*Extracted material:*
....
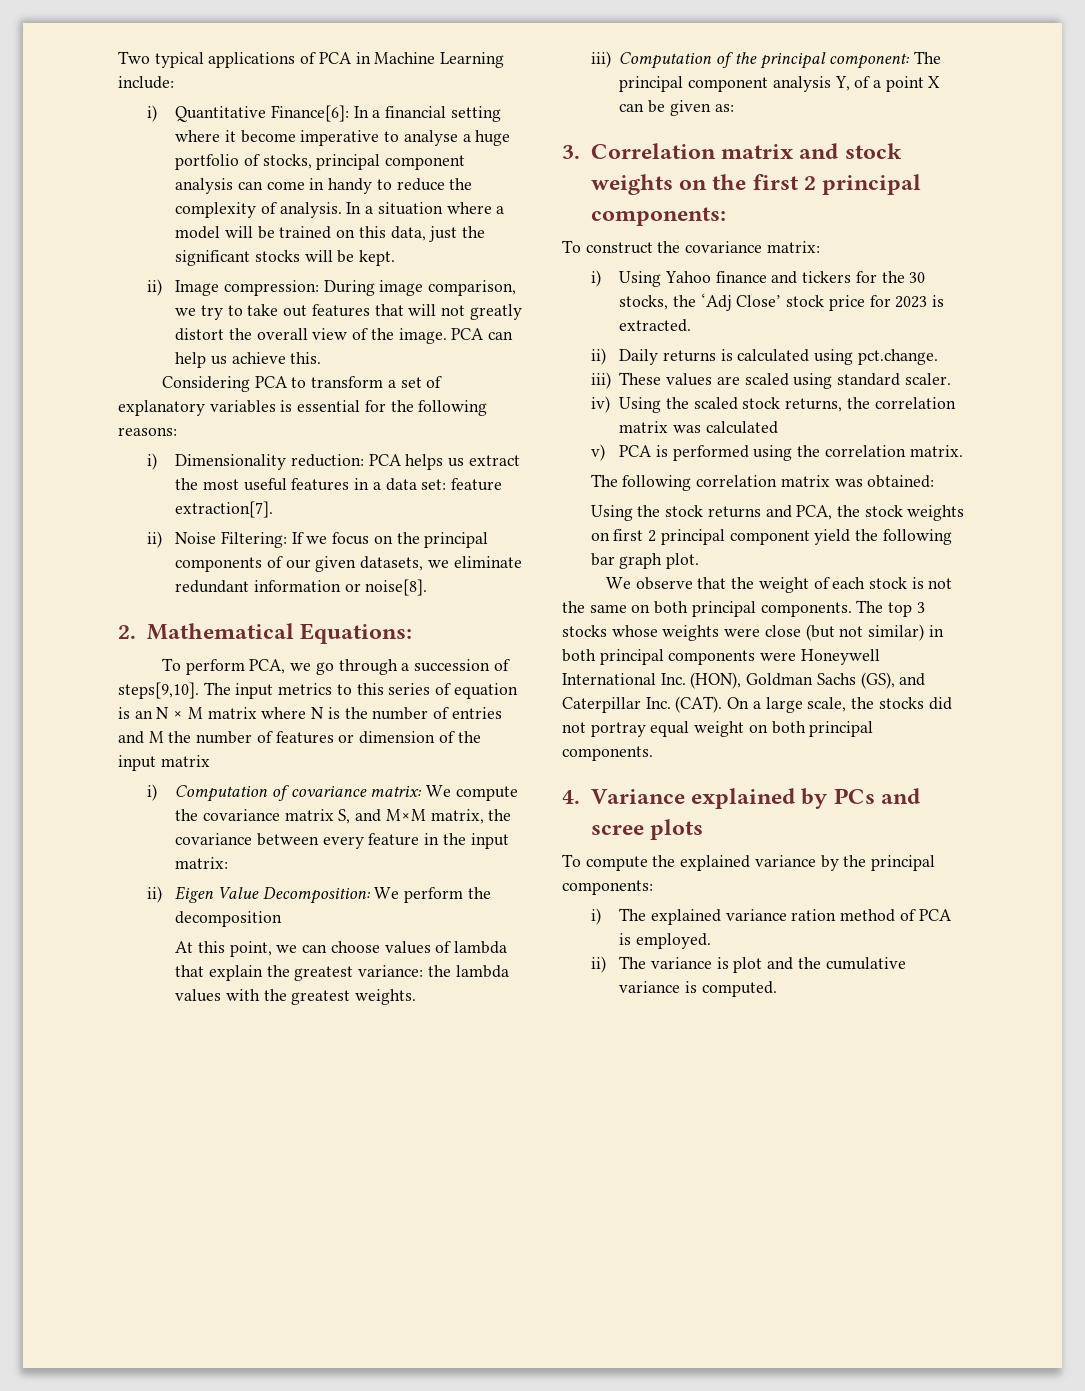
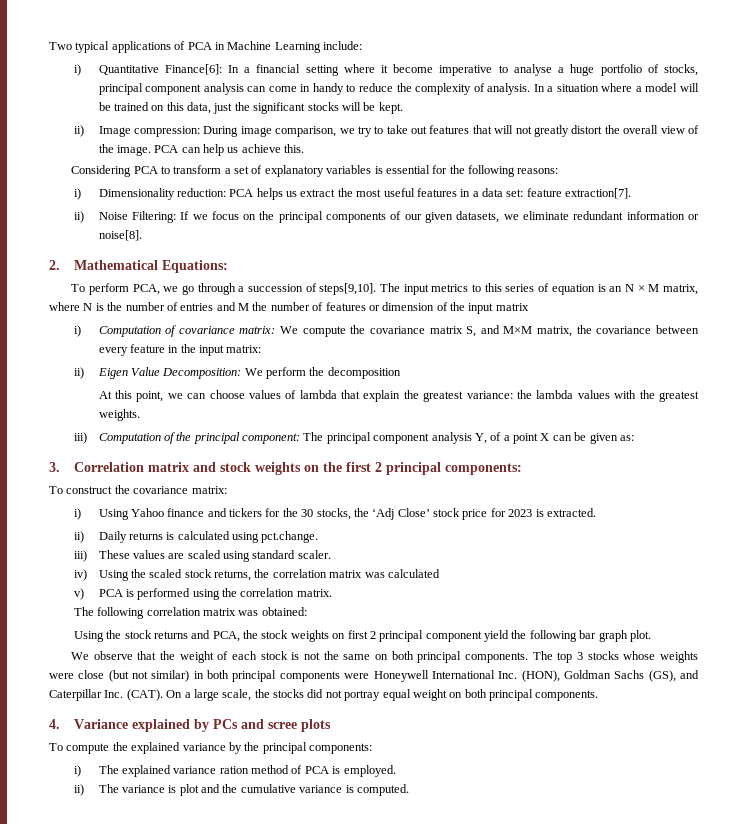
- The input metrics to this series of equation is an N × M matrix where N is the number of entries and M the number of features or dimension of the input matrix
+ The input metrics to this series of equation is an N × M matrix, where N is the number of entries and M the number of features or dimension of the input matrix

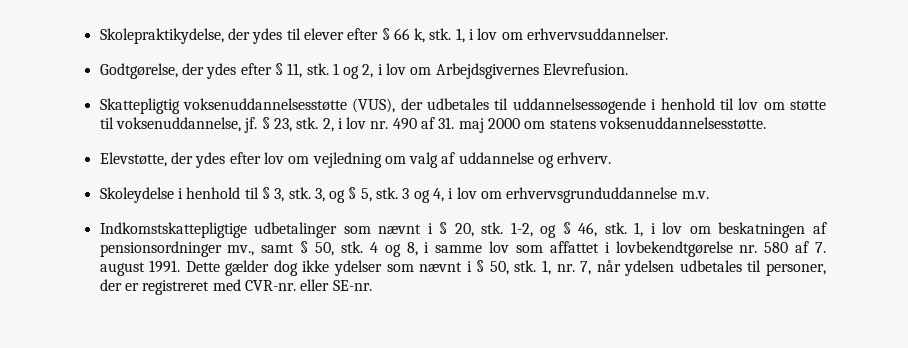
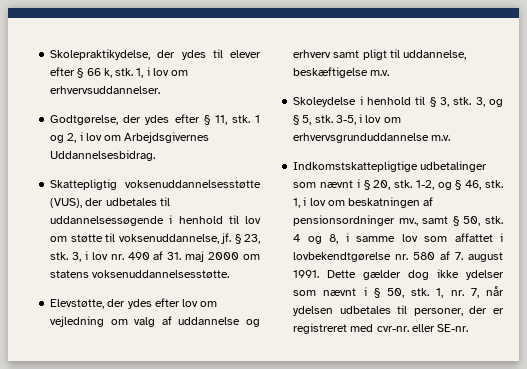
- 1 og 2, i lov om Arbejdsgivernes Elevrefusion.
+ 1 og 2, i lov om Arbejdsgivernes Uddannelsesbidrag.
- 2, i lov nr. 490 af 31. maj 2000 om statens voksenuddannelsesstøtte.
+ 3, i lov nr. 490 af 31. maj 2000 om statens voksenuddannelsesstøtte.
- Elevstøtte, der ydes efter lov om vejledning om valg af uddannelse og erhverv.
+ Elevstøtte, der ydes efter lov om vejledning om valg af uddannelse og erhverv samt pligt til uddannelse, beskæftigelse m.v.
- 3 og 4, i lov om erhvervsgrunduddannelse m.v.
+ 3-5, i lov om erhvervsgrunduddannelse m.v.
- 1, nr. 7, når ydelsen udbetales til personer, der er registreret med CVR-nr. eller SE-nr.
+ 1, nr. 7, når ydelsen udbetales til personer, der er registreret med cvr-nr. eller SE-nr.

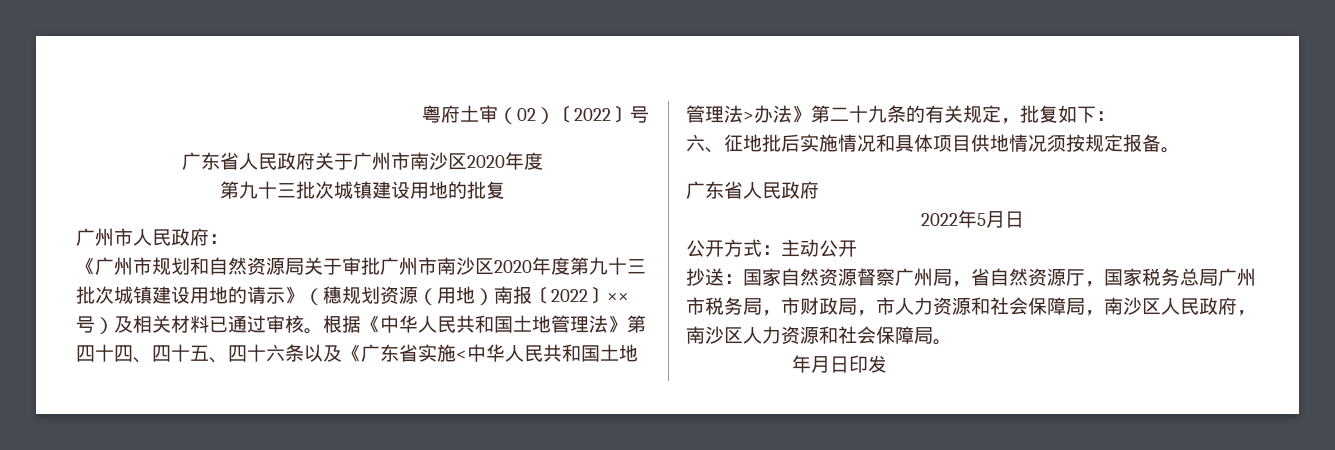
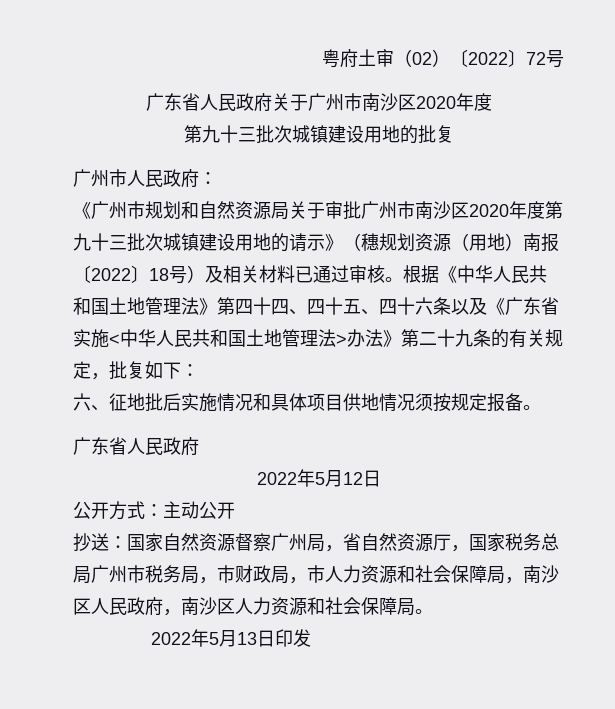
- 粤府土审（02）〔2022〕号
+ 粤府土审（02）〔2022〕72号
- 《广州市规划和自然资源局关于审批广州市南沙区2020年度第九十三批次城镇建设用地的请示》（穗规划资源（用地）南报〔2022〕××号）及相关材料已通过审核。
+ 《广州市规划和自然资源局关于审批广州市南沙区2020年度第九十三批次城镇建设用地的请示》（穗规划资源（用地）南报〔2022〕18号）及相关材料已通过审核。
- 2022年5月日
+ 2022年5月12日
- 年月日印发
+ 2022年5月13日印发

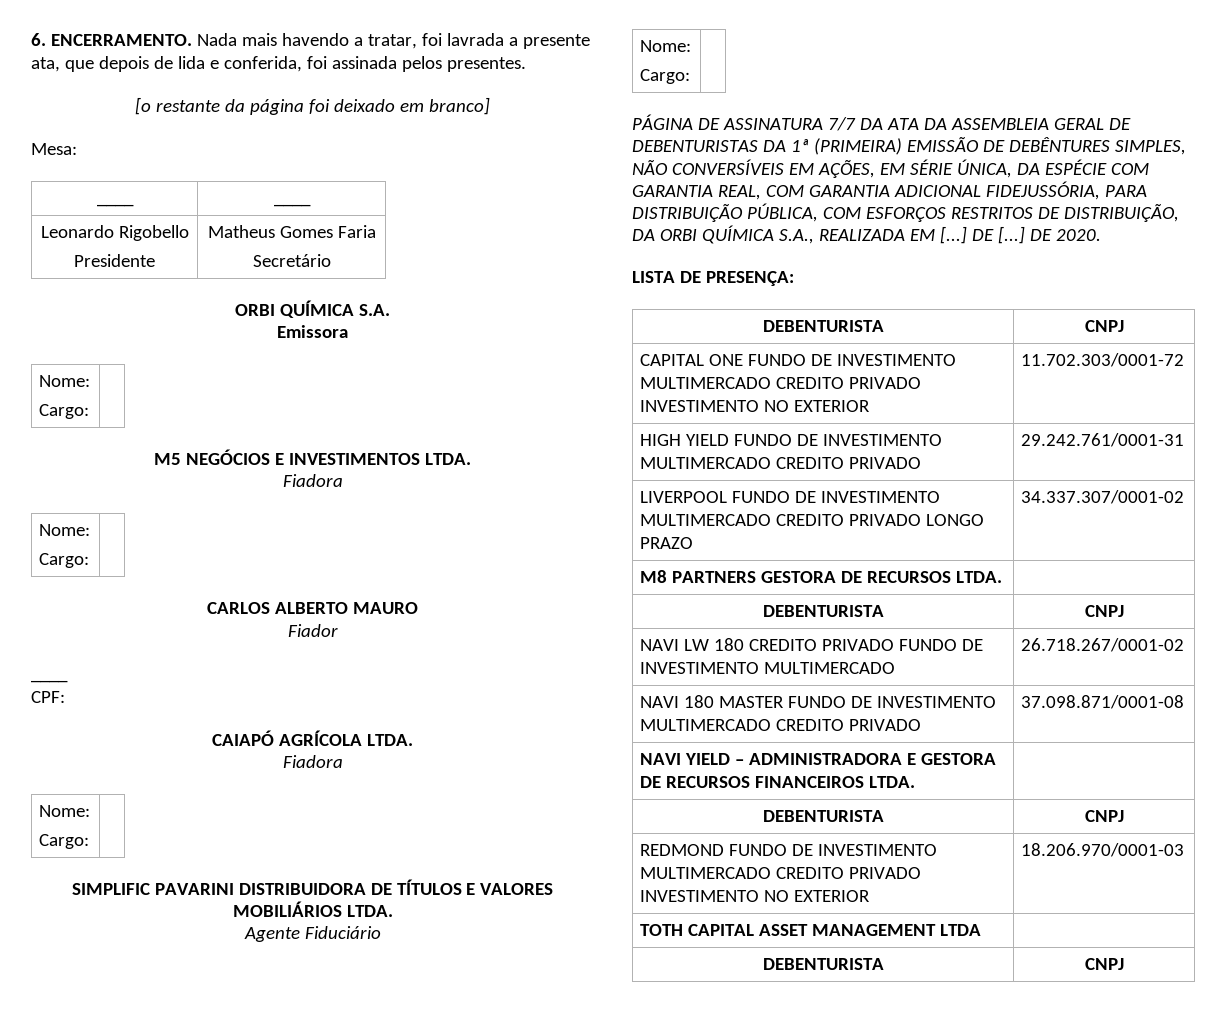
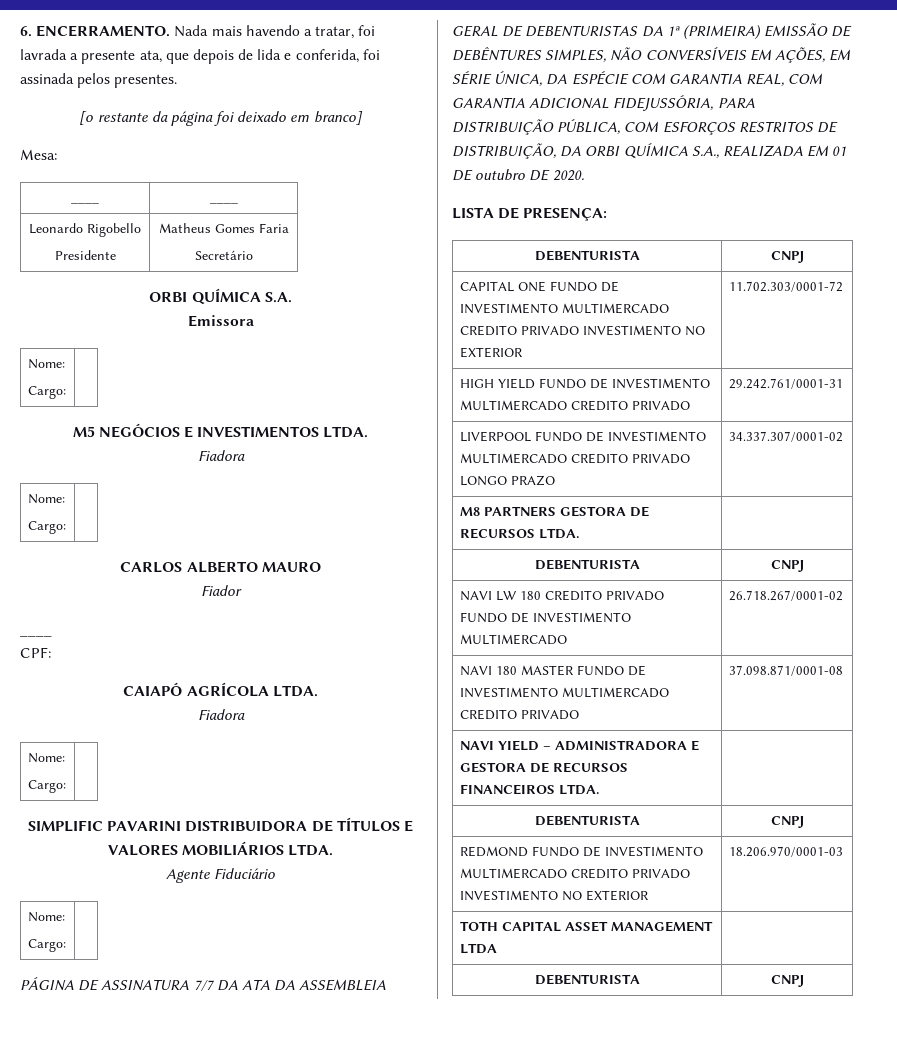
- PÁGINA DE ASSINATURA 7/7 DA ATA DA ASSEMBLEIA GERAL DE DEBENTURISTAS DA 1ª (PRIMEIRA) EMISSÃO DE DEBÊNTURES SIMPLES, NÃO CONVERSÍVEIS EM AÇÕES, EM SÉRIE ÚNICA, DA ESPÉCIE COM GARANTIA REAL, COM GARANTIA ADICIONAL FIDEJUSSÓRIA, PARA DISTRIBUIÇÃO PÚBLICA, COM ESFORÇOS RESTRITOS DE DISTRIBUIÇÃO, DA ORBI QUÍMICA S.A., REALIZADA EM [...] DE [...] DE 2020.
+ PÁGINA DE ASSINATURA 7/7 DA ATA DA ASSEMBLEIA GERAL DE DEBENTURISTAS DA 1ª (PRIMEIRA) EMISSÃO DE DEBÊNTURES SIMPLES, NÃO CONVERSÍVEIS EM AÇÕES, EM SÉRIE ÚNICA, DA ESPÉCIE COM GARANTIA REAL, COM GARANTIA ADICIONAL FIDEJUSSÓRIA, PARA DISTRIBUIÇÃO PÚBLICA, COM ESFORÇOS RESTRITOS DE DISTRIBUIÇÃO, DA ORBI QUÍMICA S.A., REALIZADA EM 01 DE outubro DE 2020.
....
*What you are asked to do:* Begin at the first line of the entries above and return each line exactly, stopping after the line that contains "om Arbejdsgivernes Uddannelsesbidrag.". Pictures do not belong in the copy.

*Task result:*
- The input metrics to this series of equation is an N × M matrix where N is the number of entries and M the number of features or dimension of the input matrix
+ The input metrics to this series of equation is an N × M matrix, where N is the number of entries and M the number of features or dimension of the input matrix

- 1 og 2, i lov om Arbejdsgivernes Elevrefusion.
+ 1 og 2, i lov om Arbejdsgivernes Uddannelsesbidrag.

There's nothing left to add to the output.